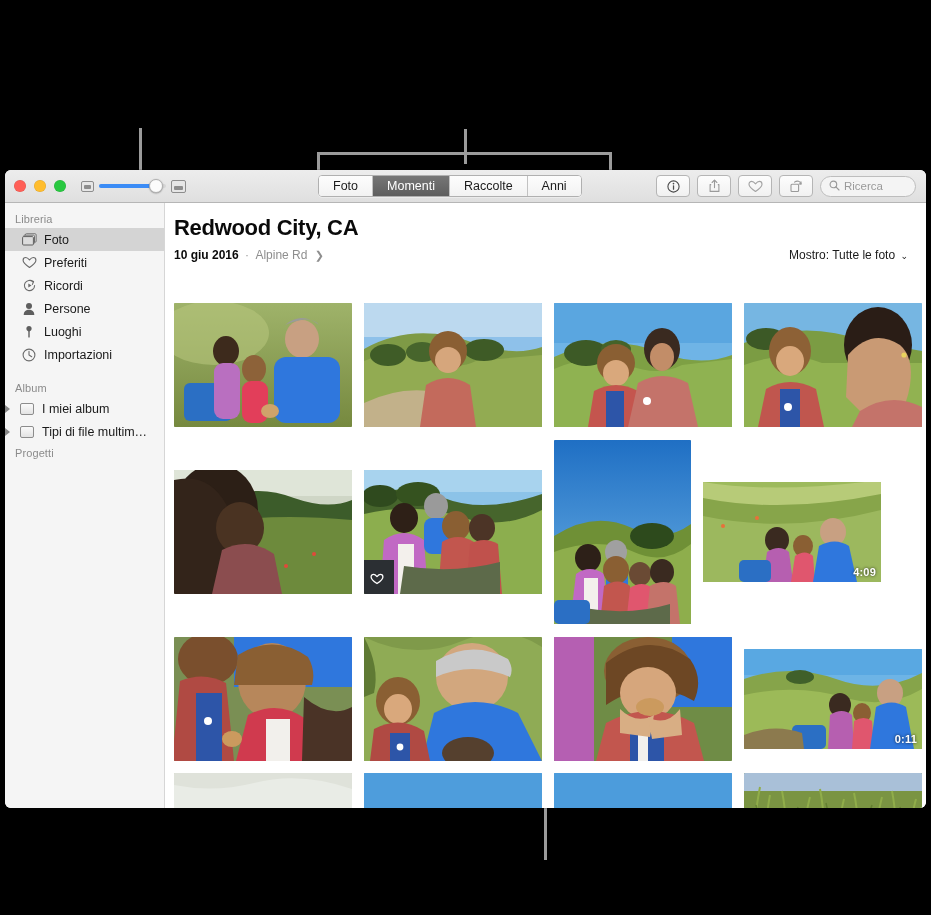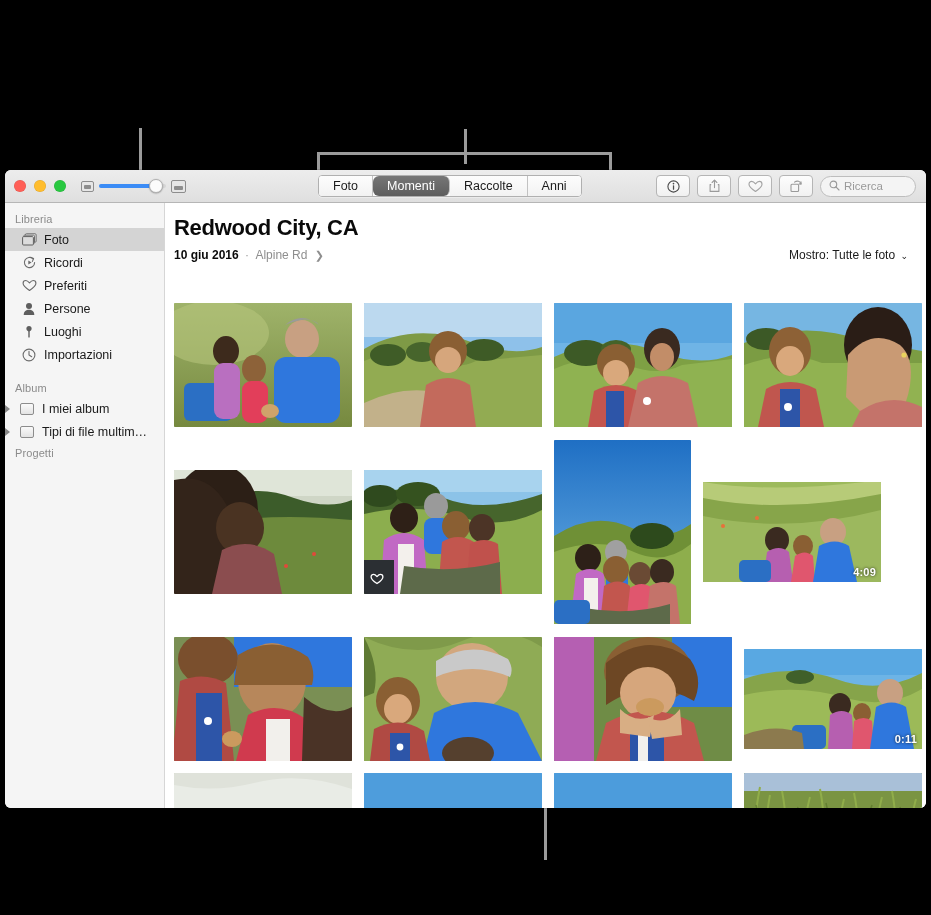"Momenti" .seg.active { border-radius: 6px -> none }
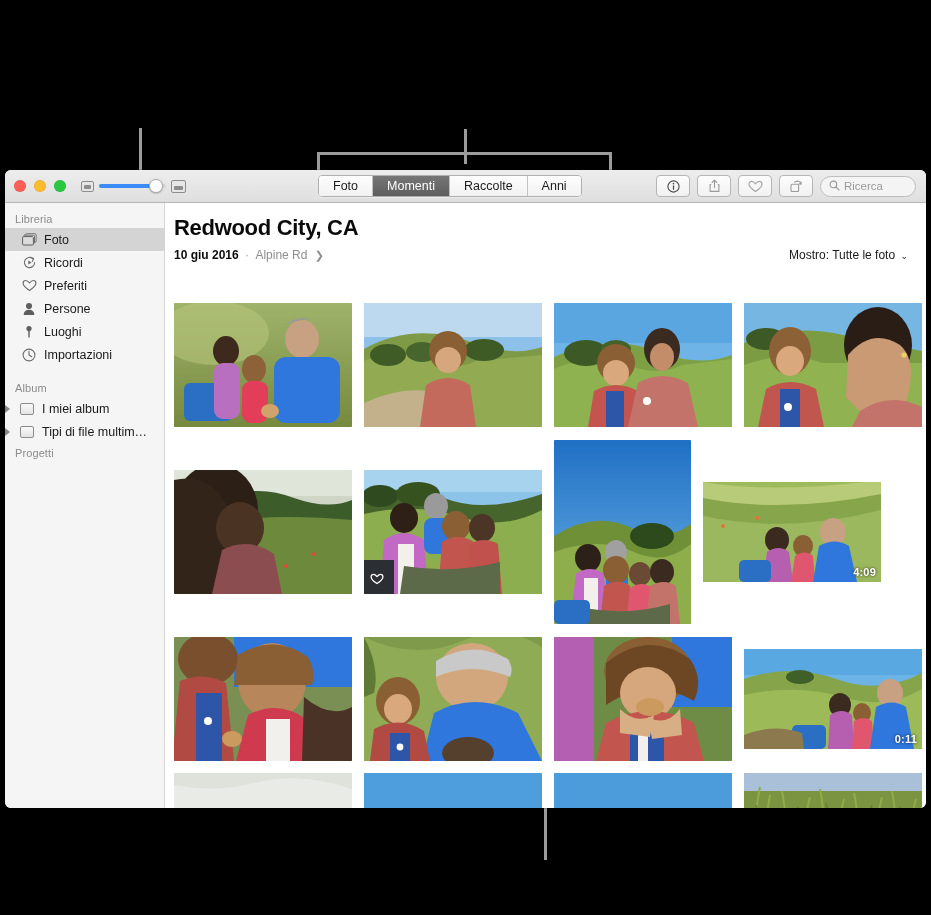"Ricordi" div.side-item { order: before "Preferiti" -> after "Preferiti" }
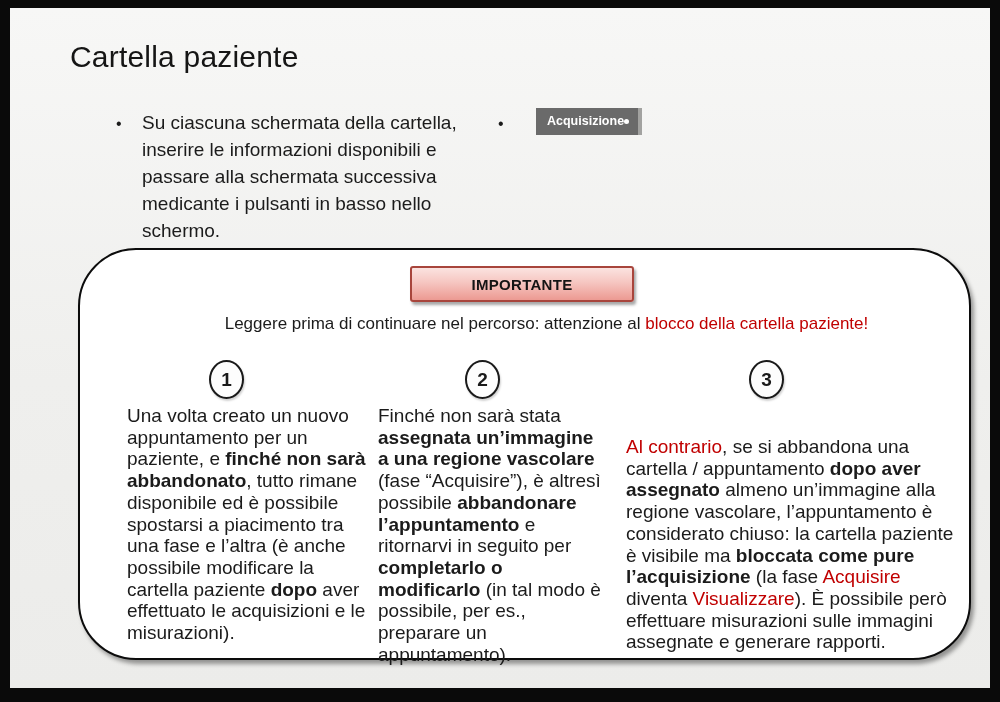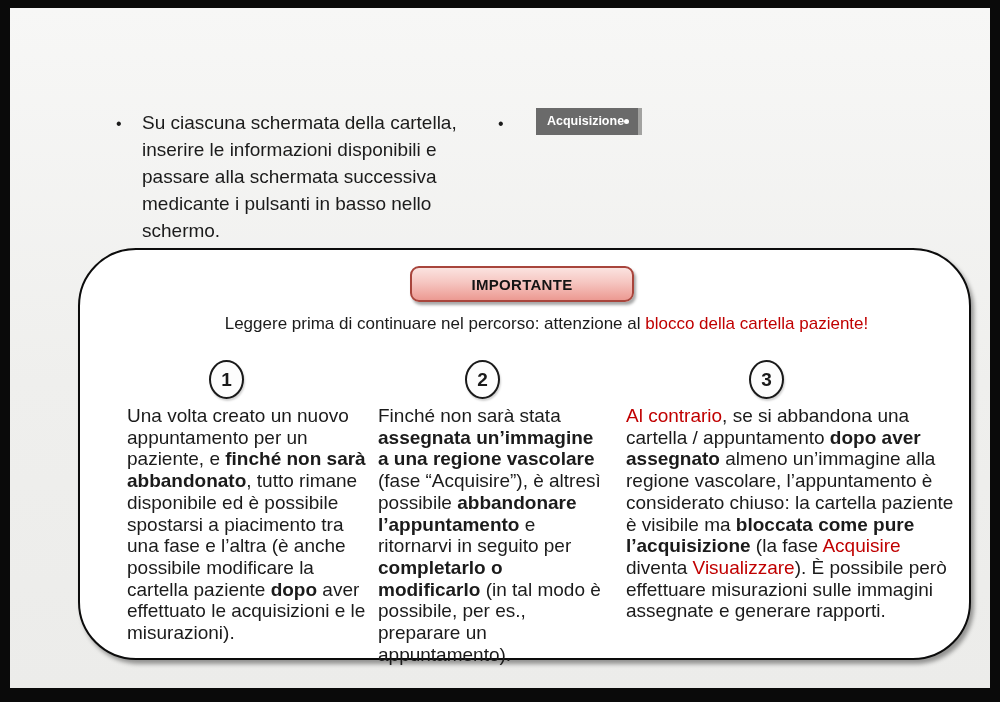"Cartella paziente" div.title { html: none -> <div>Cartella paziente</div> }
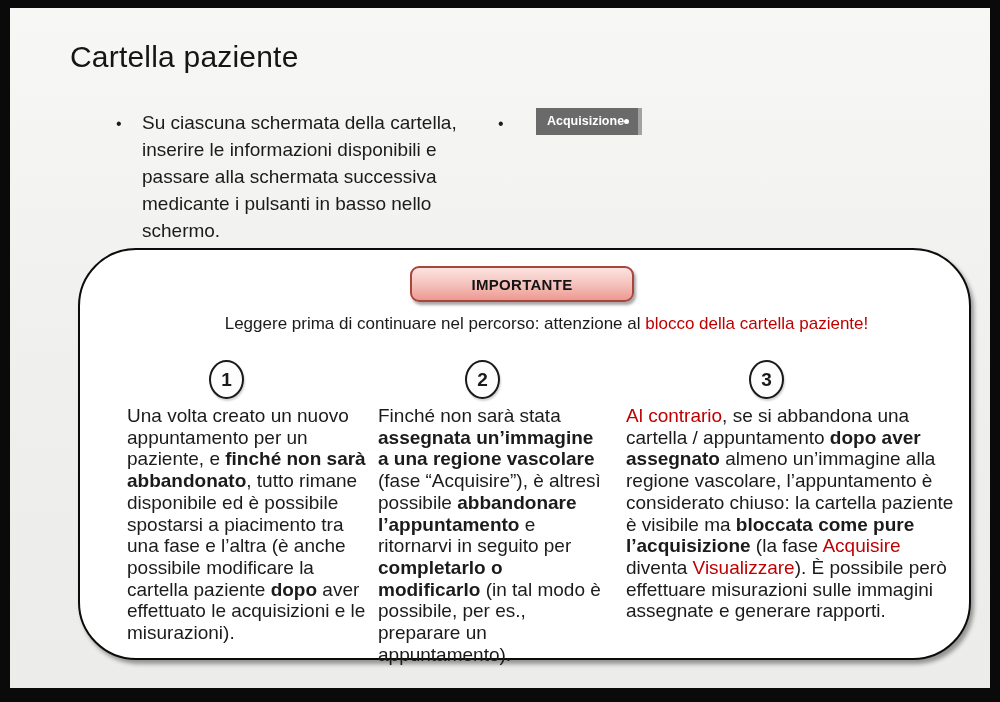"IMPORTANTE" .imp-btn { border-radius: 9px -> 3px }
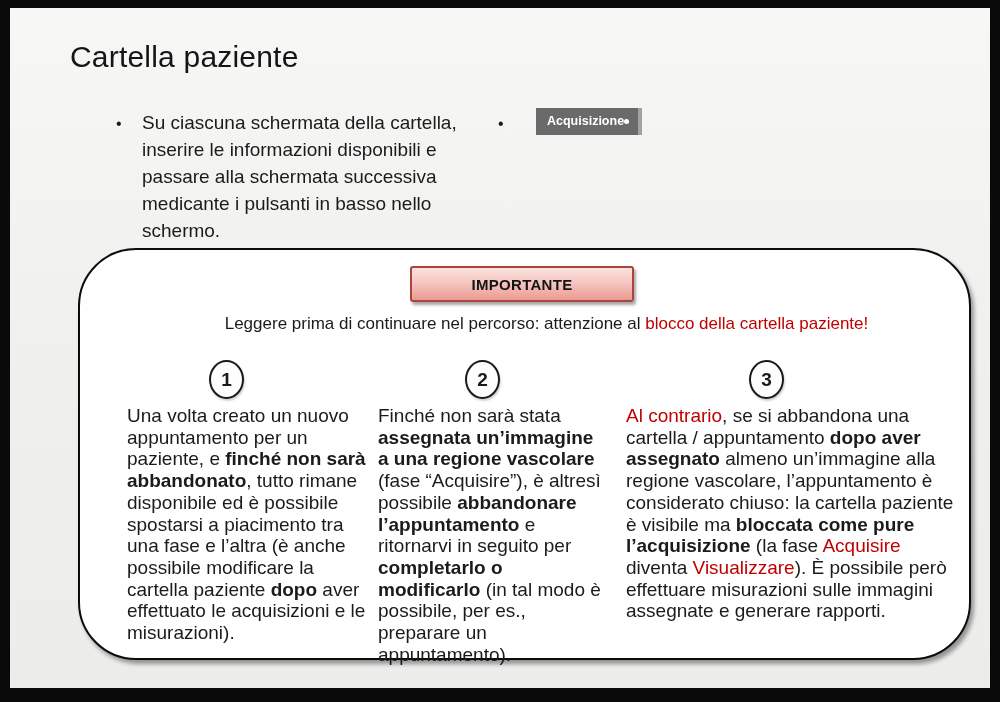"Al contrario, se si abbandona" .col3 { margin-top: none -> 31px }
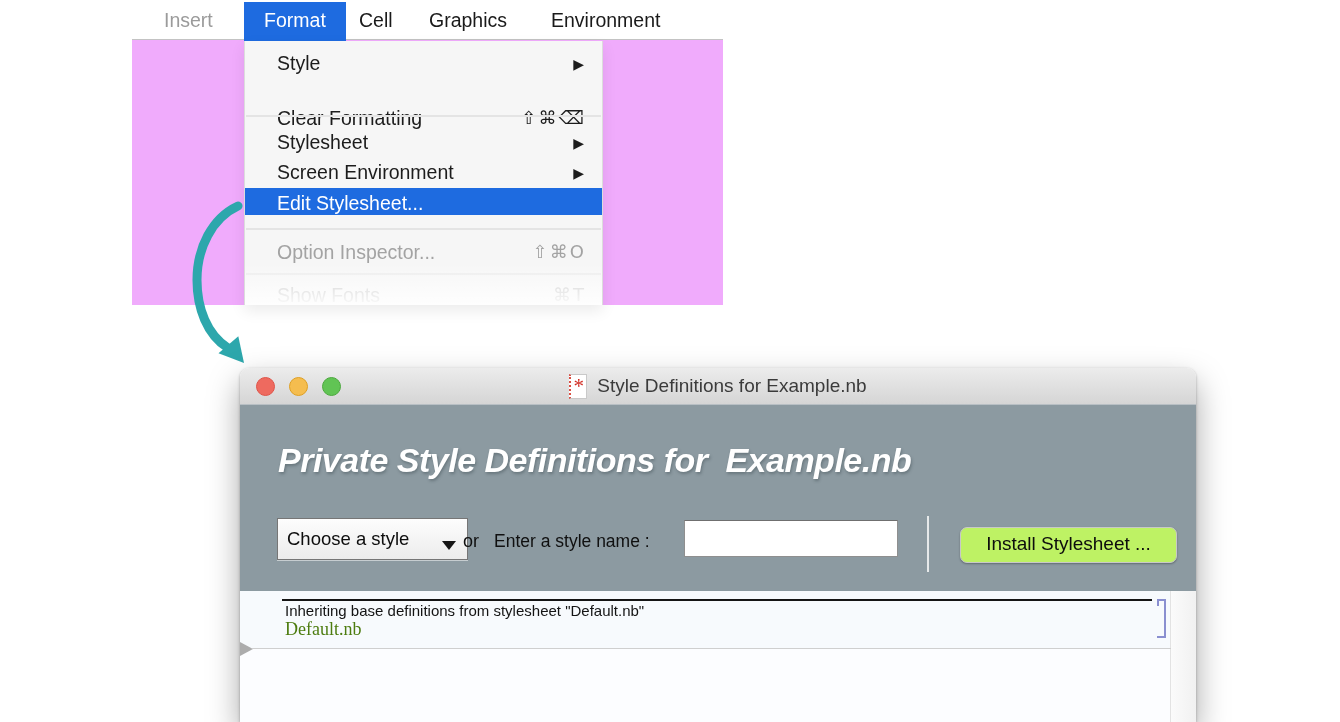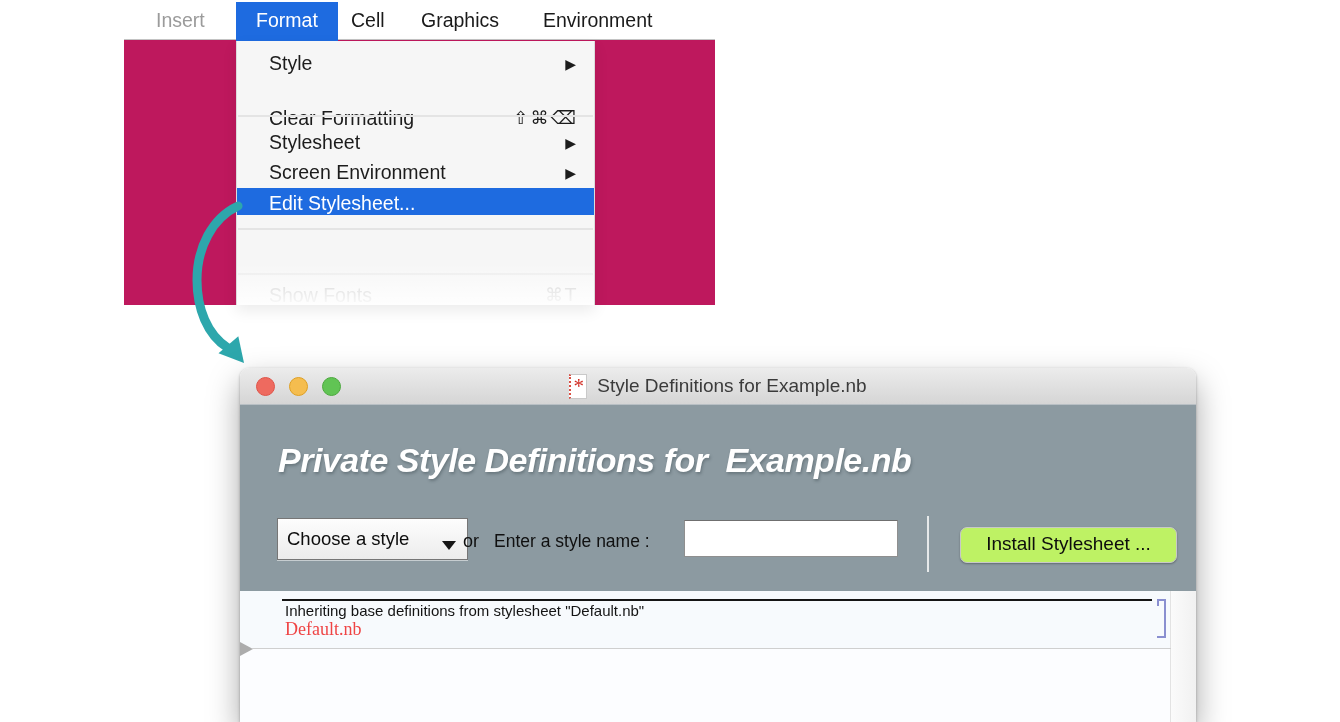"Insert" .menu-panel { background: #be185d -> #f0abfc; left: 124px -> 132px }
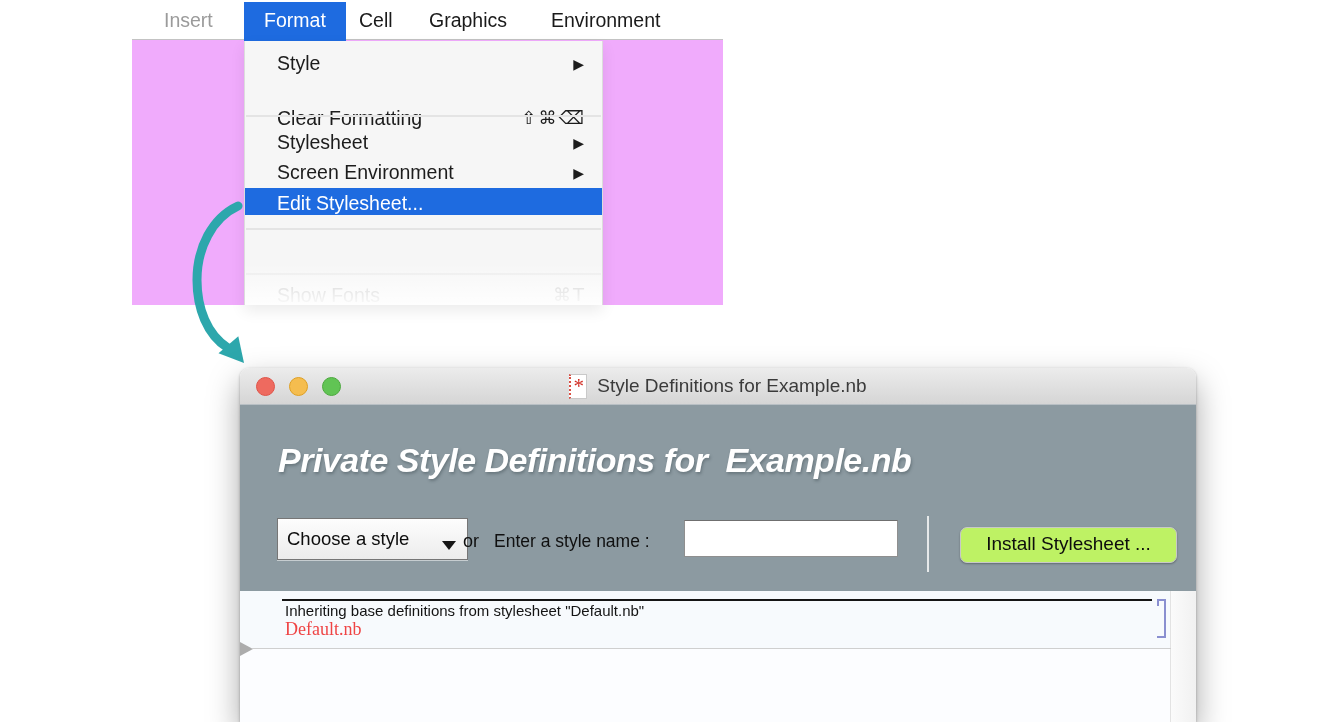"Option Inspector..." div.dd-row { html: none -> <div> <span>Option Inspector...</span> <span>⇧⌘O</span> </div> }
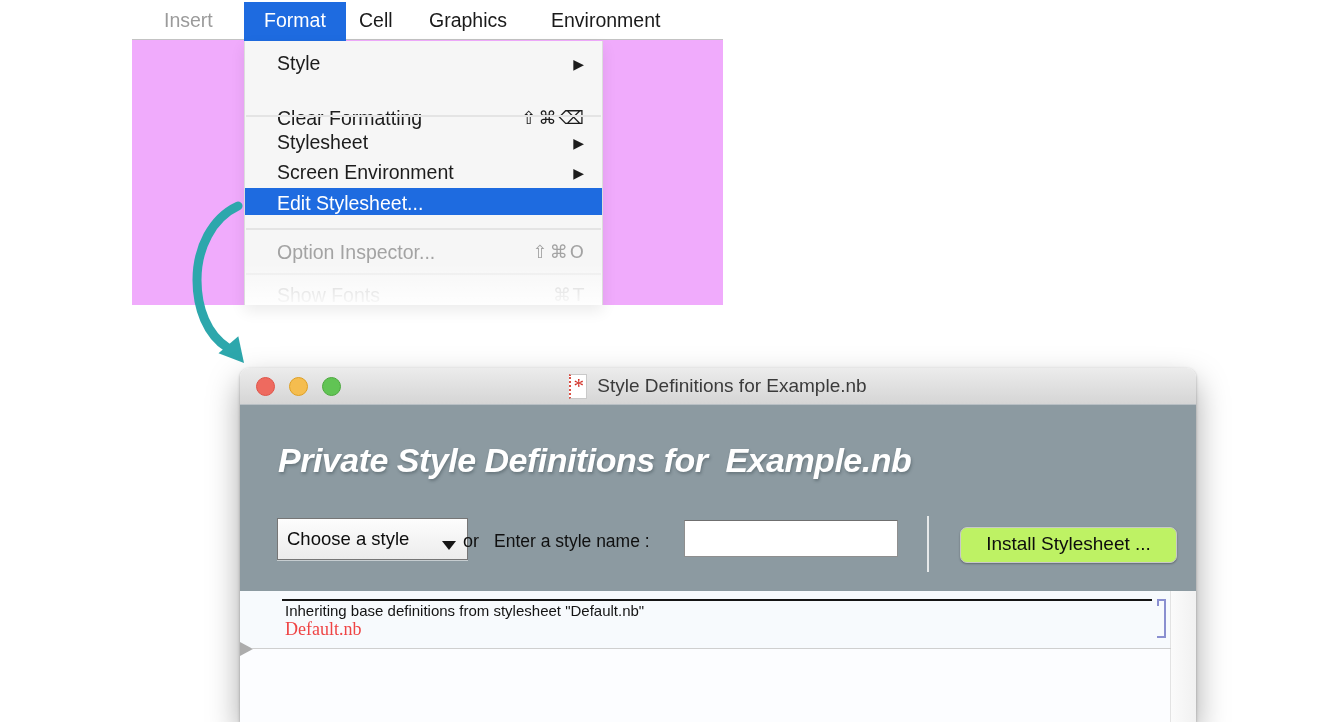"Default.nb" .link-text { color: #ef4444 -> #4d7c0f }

# # #

Write out exactly, and only, the lines from the line holding "none -> <div>Cartella" through the end of the data, inclusive, without any pictures.

#### [RESPONSE]
"Cartella paziente" div.title { html: none -> <div>Cartella paziente</div> }
"IMPORTANTE" .imp-btn { border-radius: 9px -> 3px }
"Al contrario, se si abbandona" .col3 { margin-top: none -> 31px }
"Insert" .menu-panel { background: #be185d -> #f0abfc; left: 124px -> 132px }
"Option Inspector..." div.dd-row { html: none -> <div> <span>Option Inspector...</span> <span>⇧⌘O</span> </div> }
"Default.nb" .link-text { color: #ef4444 -> #4d7c0f }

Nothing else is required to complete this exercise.